__WORK INSTRUCTION__: Your task is to gather the lines below that hold the string "right".
★ ★ ★ ★
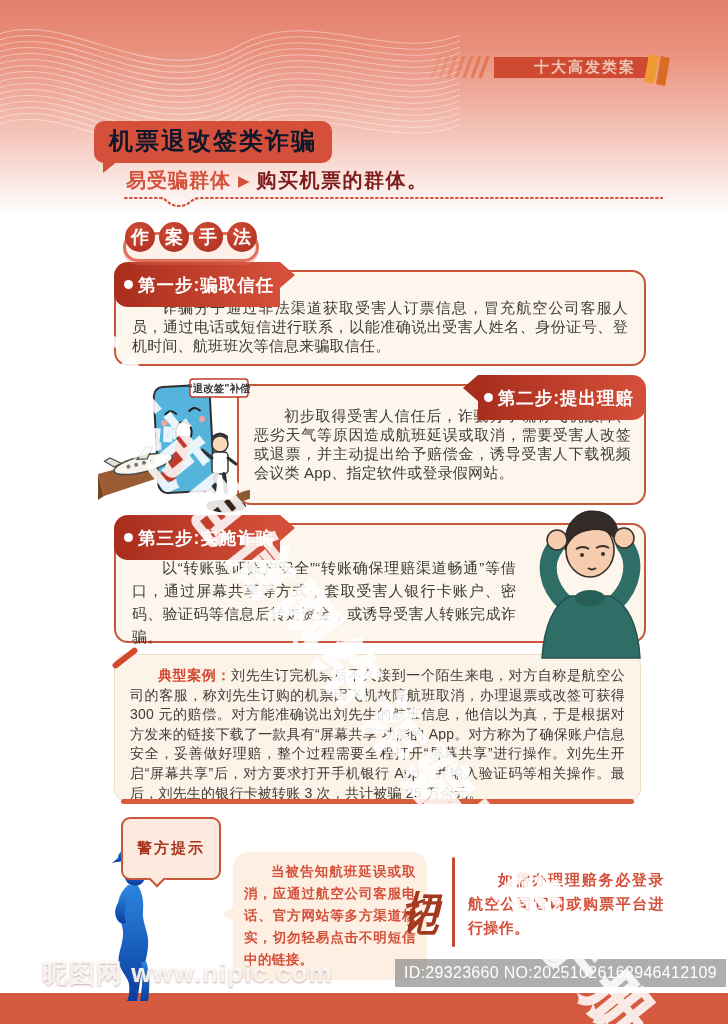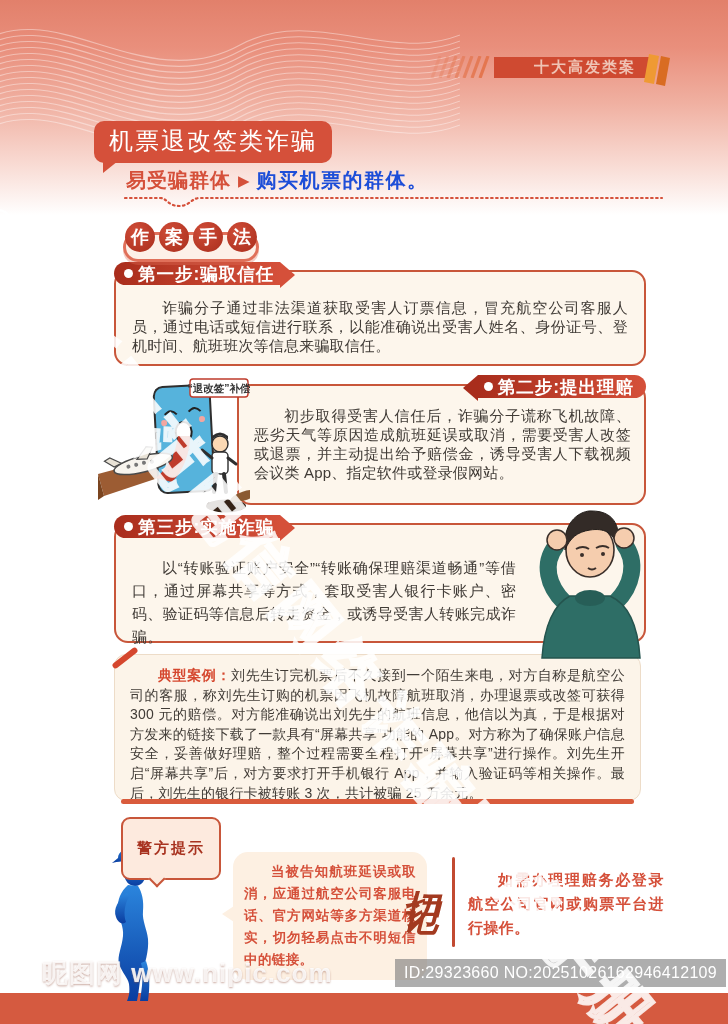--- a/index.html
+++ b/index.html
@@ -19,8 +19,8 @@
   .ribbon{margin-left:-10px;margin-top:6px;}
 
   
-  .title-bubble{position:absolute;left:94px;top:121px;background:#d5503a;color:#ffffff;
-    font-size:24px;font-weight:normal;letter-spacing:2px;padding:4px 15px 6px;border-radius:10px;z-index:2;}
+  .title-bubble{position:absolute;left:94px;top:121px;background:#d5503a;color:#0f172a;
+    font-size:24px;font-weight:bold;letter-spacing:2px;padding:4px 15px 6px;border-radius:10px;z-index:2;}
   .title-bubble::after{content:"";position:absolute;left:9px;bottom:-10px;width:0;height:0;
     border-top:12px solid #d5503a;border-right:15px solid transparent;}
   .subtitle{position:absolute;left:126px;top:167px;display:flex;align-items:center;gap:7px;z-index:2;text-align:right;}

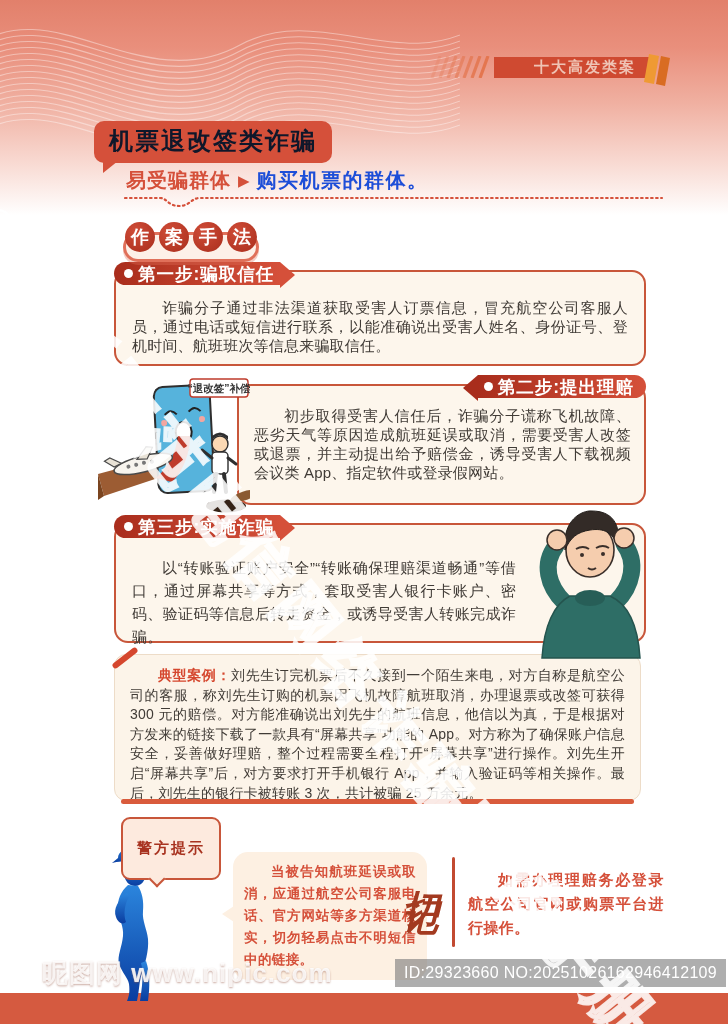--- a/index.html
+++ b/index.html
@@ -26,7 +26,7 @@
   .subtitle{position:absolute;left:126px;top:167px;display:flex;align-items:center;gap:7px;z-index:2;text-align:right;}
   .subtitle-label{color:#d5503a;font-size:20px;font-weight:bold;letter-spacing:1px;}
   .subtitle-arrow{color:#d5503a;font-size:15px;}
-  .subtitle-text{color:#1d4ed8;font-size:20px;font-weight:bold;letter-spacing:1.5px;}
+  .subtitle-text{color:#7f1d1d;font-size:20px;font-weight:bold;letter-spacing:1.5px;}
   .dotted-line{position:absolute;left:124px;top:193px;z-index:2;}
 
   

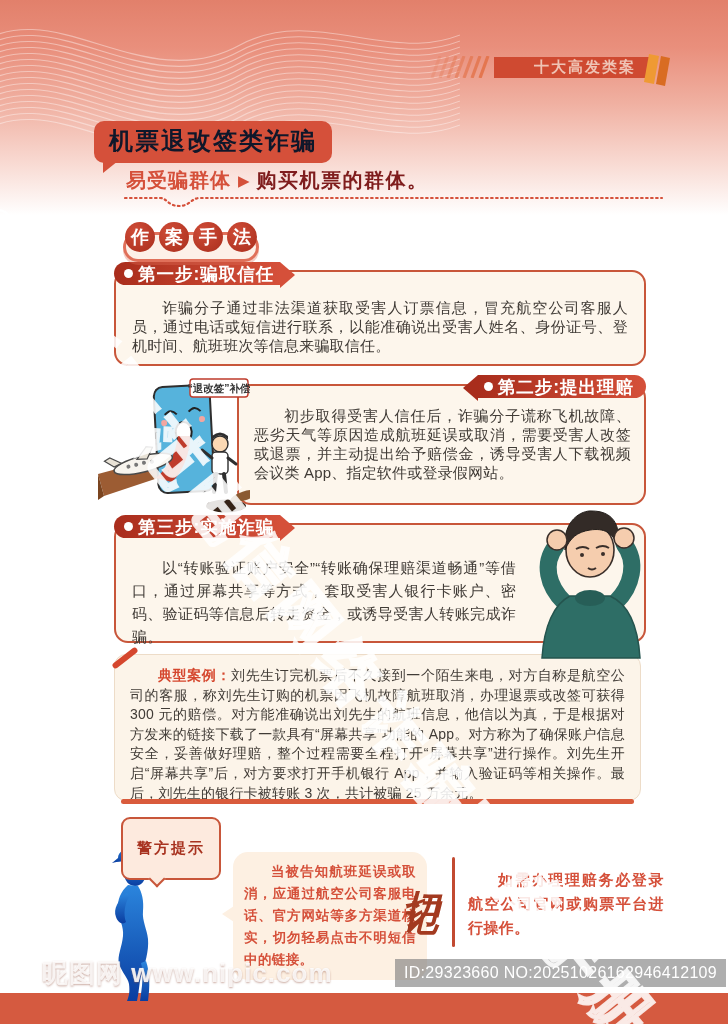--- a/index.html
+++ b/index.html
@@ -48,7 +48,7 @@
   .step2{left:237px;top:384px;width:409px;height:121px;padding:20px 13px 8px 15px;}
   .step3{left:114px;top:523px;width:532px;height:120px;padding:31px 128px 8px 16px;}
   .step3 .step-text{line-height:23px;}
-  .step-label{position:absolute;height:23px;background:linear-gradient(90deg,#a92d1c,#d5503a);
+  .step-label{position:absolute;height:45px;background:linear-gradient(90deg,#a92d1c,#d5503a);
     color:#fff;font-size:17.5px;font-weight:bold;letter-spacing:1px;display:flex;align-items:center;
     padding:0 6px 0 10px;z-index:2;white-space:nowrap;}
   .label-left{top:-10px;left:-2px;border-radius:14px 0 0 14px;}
★ ★ ★ ★
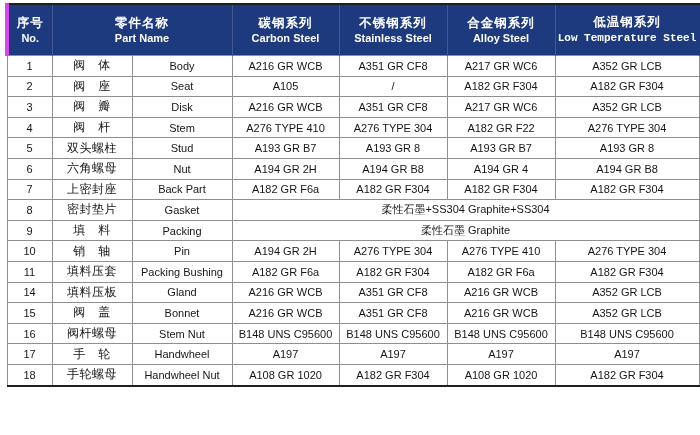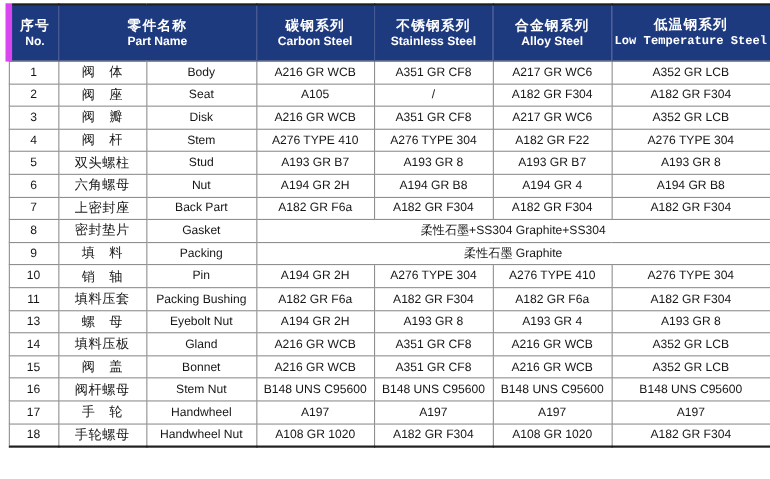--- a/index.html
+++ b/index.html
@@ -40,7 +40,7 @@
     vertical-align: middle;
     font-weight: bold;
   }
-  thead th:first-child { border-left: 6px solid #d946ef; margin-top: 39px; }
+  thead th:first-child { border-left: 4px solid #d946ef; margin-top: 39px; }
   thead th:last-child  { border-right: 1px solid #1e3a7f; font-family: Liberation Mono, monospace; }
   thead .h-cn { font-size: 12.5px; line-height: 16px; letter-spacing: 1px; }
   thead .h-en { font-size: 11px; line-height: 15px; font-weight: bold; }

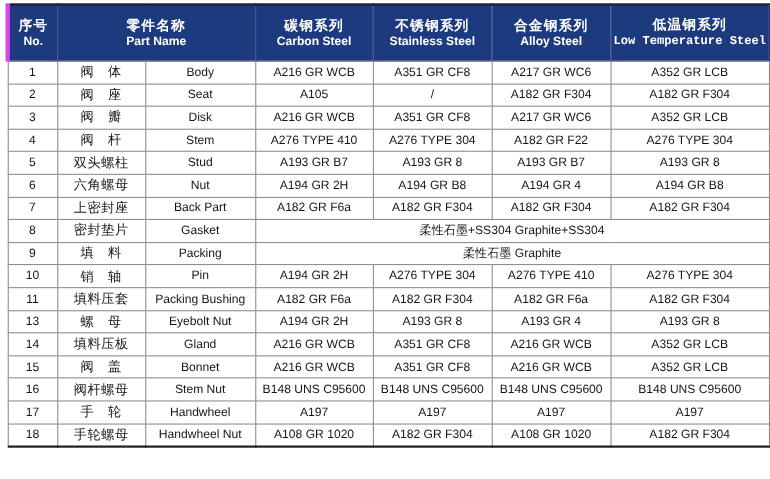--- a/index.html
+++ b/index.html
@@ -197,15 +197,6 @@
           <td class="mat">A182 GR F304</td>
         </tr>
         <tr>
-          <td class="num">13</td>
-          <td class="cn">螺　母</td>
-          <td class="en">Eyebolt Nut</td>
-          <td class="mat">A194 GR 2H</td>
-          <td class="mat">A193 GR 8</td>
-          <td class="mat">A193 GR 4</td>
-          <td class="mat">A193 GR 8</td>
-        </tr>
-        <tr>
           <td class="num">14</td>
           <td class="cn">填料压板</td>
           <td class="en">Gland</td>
★ ★ ★ ★
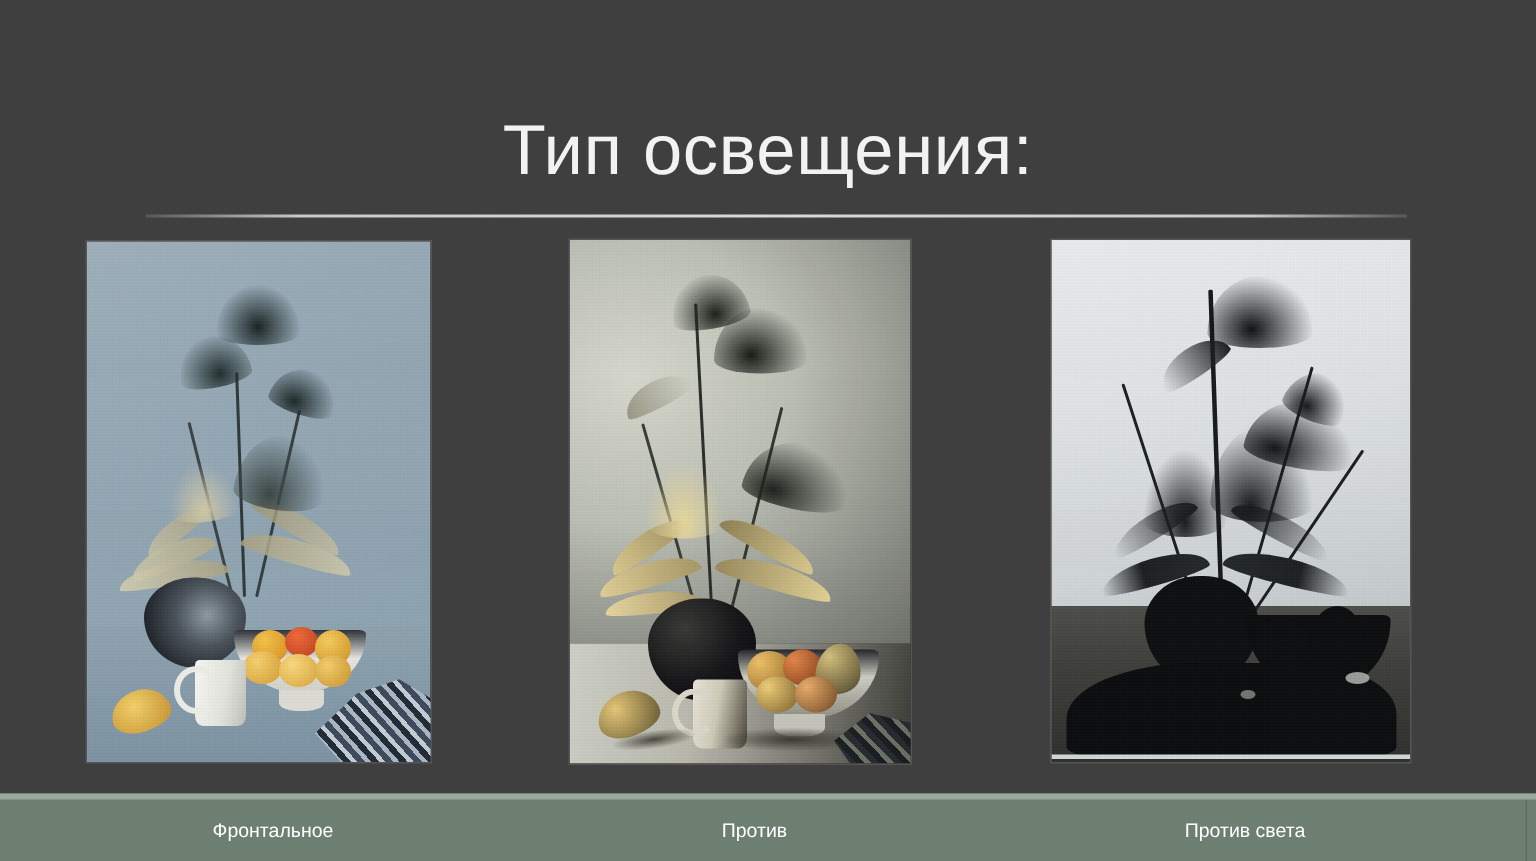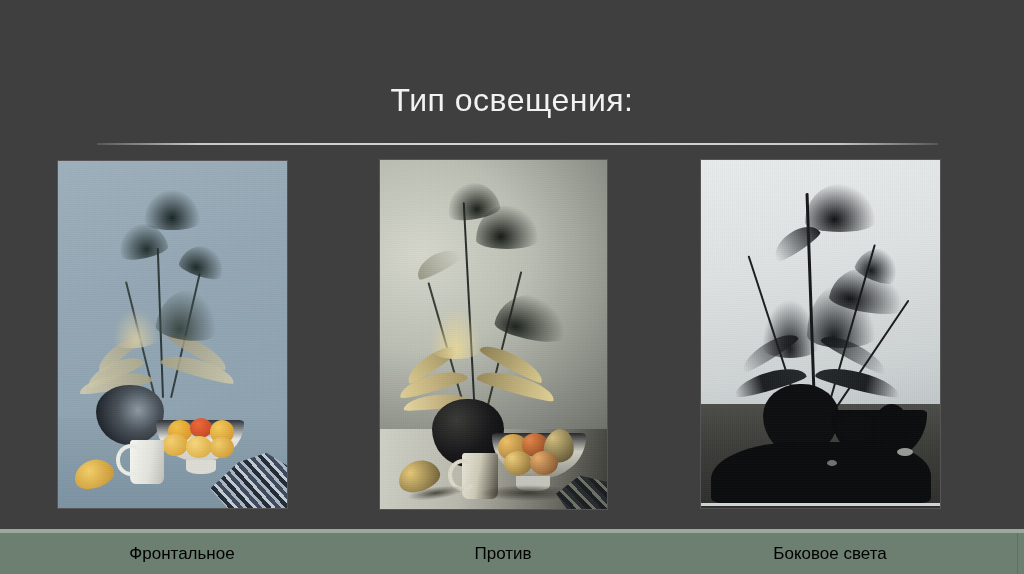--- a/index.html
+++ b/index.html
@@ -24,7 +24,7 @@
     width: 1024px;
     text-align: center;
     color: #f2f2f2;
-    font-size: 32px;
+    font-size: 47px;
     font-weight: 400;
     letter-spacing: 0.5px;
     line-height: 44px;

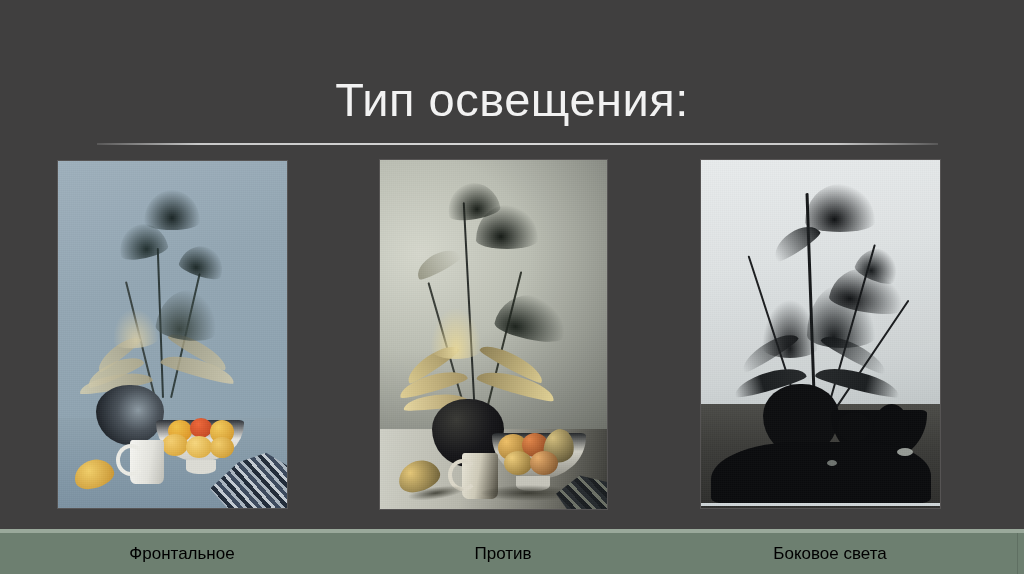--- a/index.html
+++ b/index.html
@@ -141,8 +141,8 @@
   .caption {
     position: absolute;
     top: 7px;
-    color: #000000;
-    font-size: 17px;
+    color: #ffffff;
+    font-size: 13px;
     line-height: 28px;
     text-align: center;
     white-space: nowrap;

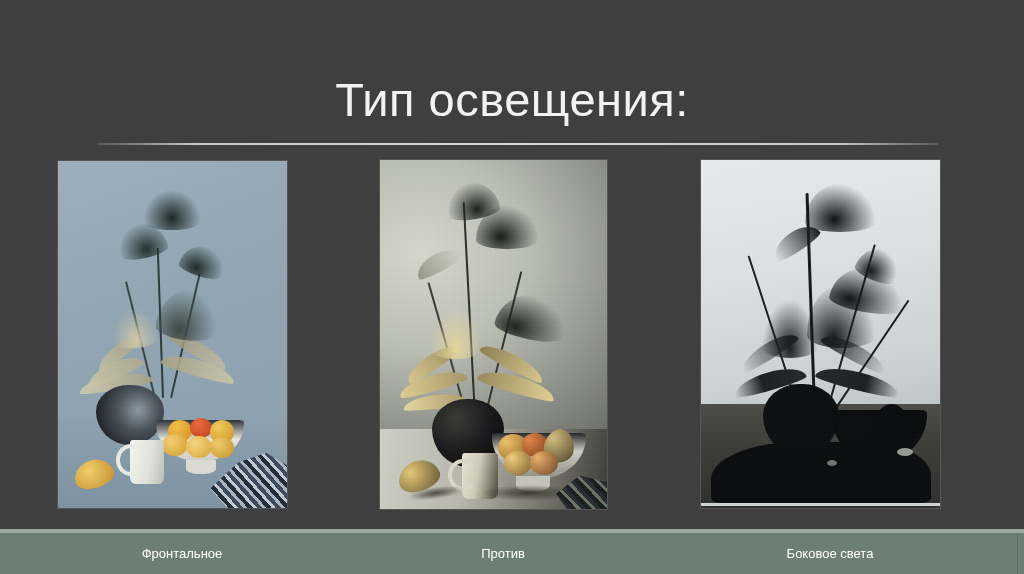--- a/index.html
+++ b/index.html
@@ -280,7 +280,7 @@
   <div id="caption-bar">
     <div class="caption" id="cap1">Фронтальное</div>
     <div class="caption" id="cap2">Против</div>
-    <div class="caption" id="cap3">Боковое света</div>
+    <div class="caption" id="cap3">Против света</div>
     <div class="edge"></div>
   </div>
★ ★ ★ ★
__RESULT OF THE TASK__:
     border-top:12px solid #d5503a;border-right:15px solid transparent;}
   .subtitle{position:absolute;left:126px;top:167px;display:flex;align-items:center;gap:7px;z-index:2;text-align:right;}
   .subtitle{position:absolute;left:126px;top:167px;display:flex;align-items:center;gap:7px;z-index:2;text-align:right;}
   thead th:last-child  { border-right: 1px solid #1e3a7f; font-family: Liberation Mono, monospace; }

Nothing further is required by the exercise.